= Jene Golovchenko =

American physicist (1946–2018)

Jene A. Golovchenko (1946 – November 13, 2018) was an American physicist. He was born in 1946, and received his PhD in physics in 1972, from Rensselaer Polytechnic Institute. He completed three sets of postdoctoral studies at Aarhus University and spent several years in industry as a Distinguished Member of the Technical Staff at Bell Laboratories in Murray Hill, NJ. His initial interests were in condensed matter physics, nuclear physics, and materials science.

He had a broad research career, encompassing research posts at Harvard University, Aarhus University in Denmark, and also in industry, at Bell Labs, in facilities at Brookhaven National Laboratory and Lawrence Livermore National Laboratory, and at CERN in Geneva, Switzerland. He was also a member of the Rowland Institute for Science, an interdisciplinary, non-profit, basic research institute in Cambridge MA. A prolific writer, he had produced over 200 papers on a diverse range of topics, and collaborated with many other scientists on a very broad range of experimental research. In 1994, work with Lene Hau and team produced a device called "the candlestick", designed to produce atoms at large emission rates under high vacuum conditions, whilst retaining a stable operation. This device is still used, based on their original design, in other labs dealing with low temperature physics. With Daniel Branton and Haibing Peng he had worked to develop several devices pertaining to the construction of various types of carbon nanotubes.
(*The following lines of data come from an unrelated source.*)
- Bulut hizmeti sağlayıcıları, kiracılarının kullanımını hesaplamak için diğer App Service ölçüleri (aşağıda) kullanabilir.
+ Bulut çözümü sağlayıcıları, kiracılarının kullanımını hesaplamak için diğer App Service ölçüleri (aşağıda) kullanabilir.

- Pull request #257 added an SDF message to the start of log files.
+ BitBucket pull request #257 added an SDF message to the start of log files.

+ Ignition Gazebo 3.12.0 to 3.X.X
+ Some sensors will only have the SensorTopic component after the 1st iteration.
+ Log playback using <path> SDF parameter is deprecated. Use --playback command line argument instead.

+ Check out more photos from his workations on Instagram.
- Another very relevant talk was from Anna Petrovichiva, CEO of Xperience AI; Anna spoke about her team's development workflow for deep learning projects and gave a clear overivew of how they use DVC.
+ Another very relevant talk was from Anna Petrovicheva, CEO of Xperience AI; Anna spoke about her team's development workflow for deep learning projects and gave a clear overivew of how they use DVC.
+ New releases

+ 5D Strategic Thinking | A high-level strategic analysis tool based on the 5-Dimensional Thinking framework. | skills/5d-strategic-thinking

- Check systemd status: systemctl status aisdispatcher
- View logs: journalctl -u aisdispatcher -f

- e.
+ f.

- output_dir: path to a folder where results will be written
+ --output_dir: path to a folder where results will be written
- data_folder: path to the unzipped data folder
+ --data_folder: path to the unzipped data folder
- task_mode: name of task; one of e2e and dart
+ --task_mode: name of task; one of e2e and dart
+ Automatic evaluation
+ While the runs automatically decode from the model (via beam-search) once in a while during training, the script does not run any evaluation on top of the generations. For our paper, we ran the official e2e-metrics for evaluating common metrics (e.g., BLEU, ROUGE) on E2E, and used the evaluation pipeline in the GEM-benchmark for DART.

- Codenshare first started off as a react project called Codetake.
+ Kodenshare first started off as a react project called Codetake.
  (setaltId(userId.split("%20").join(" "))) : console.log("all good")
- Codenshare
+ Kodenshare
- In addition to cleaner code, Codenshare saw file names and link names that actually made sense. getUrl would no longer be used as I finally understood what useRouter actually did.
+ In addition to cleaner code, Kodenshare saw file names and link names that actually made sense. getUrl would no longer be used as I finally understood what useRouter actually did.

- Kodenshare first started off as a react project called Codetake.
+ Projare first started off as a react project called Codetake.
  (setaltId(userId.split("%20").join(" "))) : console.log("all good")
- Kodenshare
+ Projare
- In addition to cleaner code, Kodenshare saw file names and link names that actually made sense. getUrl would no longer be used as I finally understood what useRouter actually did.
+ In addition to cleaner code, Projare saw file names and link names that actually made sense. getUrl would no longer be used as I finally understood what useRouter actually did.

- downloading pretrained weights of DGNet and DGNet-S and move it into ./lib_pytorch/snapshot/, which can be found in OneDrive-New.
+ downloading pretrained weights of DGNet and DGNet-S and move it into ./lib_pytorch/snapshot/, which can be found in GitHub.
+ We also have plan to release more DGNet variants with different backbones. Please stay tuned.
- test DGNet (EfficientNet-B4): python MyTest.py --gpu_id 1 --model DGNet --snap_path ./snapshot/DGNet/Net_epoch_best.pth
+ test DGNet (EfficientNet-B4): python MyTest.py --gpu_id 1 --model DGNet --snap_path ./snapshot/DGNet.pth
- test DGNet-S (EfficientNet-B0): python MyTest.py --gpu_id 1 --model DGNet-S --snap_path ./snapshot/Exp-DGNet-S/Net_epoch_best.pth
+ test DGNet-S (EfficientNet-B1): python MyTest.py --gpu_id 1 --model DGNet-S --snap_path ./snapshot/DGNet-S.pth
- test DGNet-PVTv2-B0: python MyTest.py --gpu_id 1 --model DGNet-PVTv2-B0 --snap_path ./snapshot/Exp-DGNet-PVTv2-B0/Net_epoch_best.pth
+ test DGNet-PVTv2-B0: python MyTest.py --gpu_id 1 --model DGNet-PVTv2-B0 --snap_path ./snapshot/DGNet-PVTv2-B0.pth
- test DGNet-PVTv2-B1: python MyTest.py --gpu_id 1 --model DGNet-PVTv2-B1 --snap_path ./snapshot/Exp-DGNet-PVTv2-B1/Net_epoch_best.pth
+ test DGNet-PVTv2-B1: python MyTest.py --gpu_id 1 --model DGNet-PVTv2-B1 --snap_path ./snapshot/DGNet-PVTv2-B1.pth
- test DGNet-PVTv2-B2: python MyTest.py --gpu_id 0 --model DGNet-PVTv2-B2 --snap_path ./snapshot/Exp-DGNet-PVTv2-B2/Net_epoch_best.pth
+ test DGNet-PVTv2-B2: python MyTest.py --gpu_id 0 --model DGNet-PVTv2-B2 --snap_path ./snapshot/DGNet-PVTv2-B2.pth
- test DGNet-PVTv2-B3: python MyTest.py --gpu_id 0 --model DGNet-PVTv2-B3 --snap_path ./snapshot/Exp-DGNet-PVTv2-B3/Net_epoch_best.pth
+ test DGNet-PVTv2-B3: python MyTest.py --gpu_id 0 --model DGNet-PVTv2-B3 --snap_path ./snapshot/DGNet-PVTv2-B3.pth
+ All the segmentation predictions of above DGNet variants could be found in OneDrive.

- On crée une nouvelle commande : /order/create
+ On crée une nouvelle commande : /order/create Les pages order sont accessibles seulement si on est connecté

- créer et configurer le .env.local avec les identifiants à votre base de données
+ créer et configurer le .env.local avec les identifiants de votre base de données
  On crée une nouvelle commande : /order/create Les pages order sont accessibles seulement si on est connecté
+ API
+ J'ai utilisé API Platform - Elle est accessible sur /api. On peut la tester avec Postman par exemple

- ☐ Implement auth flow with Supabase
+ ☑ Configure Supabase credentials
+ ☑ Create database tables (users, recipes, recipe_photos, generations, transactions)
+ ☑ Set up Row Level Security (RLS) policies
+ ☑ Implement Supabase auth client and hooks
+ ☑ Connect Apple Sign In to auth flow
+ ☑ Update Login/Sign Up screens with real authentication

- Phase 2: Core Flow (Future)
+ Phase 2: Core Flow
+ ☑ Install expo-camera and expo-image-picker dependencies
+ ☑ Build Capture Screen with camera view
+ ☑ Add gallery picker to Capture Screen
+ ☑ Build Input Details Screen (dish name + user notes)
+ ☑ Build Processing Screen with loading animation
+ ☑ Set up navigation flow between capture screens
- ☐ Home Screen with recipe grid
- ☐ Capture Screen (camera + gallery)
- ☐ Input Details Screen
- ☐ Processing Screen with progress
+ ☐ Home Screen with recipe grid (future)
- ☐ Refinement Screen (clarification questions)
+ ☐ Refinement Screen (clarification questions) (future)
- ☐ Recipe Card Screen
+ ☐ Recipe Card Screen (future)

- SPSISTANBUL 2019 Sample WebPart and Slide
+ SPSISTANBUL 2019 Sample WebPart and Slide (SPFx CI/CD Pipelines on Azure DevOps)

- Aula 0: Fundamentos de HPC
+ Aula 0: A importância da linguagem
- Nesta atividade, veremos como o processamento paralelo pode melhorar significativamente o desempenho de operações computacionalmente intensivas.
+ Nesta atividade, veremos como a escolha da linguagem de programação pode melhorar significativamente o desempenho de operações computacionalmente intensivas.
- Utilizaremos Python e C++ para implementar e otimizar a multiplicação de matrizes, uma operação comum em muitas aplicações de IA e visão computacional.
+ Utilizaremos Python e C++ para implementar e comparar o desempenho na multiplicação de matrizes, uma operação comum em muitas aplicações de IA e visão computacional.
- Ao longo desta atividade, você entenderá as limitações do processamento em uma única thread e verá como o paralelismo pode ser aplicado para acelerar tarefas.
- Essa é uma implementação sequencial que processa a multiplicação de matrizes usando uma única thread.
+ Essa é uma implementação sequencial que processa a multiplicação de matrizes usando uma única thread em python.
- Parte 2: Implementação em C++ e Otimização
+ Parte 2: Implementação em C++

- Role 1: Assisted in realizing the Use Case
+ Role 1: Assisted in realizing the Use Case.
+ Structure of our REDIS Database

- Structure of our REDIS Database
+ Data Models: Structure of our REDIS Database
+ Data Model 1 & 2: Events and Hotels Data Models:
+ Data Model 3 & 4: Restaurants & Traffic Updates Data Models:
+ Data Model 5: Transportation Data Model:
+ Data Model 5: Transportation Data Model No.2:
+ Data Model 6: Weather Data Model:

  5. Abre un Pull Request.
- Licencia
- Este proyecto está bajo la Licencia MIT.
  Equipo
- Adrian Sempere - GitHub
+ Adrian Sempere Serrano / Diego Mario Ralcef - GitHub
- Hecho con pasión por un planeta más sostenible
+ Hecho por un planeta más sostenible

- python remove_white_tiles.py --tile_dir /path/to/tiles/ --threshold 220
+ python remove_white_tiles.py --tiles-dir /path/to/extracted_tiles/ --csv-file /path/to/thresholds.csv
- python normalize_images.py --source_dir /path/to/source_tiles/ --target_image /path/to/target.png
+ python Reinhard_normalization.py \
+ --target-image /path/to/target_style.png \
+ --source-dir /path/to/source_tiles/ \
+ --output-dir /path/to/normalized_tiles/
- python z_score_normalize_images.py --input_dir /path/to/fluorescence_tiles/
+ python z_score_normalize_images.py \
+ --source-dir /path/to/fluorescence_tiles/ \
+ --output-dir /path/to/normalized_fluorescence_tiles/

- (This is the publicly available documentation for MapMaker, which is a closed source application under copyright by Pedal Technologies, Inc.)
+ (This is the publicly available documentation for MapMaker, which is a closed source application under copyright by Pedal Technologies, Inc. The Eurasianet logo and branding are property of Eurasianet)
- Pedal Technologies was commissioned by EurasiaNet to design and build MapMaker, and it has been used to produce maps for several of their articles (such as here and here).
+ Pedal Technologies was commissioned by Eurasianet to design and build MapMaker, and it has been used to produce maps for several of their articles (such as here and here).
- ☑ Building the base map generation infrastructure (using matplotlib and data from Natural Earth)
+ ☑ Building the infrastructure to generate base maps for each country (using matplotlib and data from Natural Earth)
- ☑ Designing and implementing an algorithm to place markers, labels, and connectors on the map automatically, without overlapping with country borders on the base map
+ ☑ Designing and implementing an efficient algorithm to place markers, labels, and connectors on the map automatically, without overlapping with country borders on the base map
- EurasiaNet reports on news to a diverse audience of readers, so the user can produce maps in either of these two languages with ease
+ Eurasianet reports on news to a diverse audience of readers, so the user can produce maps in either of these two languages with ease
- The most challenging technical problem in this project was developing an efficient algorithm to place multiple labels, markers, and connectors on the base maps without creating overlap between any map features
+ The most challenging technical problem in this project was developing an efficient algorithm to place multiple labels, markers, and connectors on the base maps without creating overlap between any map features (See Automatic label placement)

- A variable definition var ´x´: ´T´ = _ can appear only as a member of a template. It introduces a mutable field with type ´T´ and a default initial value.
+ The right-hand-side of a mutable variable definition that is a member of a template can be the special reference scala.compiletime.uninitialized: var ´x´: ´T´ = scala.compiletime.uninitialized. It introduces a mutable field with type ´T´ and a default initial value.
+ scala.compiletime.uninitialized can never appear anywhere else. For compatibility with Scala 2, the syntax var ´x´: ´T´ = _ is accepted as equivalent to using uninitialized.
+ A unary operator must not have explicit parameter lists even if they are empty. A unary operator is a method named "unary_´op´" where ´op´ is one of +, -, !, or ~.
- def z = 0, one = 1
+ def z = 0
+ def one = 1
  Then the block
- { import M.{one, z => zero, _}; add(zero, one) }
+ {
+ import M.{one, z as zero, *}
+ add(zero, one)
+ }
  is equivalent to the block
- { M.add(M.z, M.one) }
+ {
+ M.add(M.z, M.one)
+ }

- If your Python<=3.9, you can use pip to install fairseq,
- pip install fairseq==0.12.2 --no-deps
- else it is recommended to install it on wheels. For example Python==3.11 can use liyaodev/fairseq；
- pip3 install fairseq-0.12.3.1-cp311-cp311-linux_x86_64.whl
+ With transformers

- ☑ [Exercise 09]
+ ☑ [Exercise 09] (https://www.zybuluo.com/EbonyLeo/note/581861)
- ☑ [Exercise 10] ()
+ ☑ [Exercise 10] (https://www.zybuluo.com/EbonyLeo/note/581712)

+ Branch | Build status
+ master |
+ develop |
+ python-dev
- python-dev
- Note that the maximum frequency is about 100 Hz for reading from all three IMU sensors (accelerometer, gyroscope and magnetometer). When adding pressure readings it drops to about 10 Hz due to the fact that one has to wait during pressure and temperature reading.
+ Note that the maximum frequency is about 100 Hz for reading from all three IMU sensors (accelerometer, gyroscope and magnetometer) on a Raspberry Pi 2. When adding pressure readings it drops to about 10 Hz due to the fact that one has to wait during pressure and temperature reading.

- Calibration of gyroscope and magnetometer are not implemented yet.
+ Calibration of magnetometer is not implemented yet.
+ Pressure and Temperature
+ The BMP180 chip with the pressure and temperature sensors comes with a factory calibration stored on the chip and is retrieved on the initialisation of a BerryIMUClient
He was most recently Rumford Professor of Physics and Gordon Mckay Professor of Applied Physics at Harvard, and led The Harvard Nanopore Group with Professor Daniel Branton. His interests lay in developing advanced methods of physics, materials, and molecular science to achieve very rapid sequencing of the entire human genome. Most recently he was involved with the Oxford Nanopore Group as it seeks to develop graphene and other solid state materials to achieve this whole genome sequencing. He died on November 13, 2018.

==Nanopore publications==
- "Graphene as a subnanometre trans-electrode membrane" : S. Garaj, W. Hubbard, A. Reina, J. Kong, D. Branton, J. A. Golovchenko Journal: Nature 467, 190–193, 2010
- "Embedding a carbon nanotube across the diameter of a solid state nanopore" : E. S. Sadki, S. Garaj, D. Vlassarev, J. A. Golovchenko, D. Branton Journal: Journal of Vacuum Science & Technology B: Microelectronics and Nanometer Structures, vol. 29, 2011
- "An ice lithography instrument" : Anpan Han, John Chervinsky, Daniel Branton, J. A. Golovchenko Journal: Review of Scientific Instruments - REV SCI INSTR, vol. 82, 2011
- "Origins and Consequences of Velocity Fluctuations during DNA Passage through a Nanopore" : Bo Lu, Fernando Albertorio, David P. Hoogerheide, Jene A. Golovchenko Journal: Biophysical Journal - BIOPHYS J, vol. 101, pp. 70–79, 2011
- "Thermal activation and saturation of ion beam sculpting" : David P. Hoogerheide, H. Bola George, Jene A. Golovchenko, Michael J. Aziz Journal: Journal of Applied Physics - J APPL PHYS, vol. 109, no. 7, pp. 4312–074312, 2011

==Earlier publications==
- Near Resonant Spatial Images of Confined Bose-Einstein Condensates in the 4-Dee Magnetic Bottle : Lene Vestergaard Hau, B. D. Busch, Chien Liu, Zachary Dutton, Michael M. Burns, J. A. Golovchenko Phys. Rev. A 58, R54-R57 (1998).
- Cold Atoms and Creation of New States of Matter: Bose-Einstein Condensates, Kapitza States, and '2D Magnetic Hydrogen Atoms :Lene Vestergaard Hau, B. D. Busch, Chien Liu, Michael M. Burns, J. A. Golovchenko Photonic, Electronic and Atomic Collisions : Invited papers of the 20th International Conference of Electronic and Atomic Collisions (ICEAC) Vienna, Austria, July 23–29, 1997) F. Aumayr and H.P. Winter, editors (World Scientific, Singapore 1998), pp. 41–50.
- Supersymmetry and the Binding of a Magnetic Atom to a Filamentary Current : Lene Vestergaard Hau, J. A. Golovchenko, and Michael M. Burns Phys. Rev. Lett. 74, 3138-3140 (1995).
- A new atomic beam source: The "candlestick" : Lene Vestergaard Hau, J. A. Golovchenko, and Michael M. Burns Rev. Sci. Instrum. 65, 3746-3750 (1994)
- Bound states of guided matter waves: An atom and a charged wire : Lene Vestergaard Hau, Michael M. Burns, and J. A. Golovchenko Phys. Rev. A 45, 6468-6478 (1992).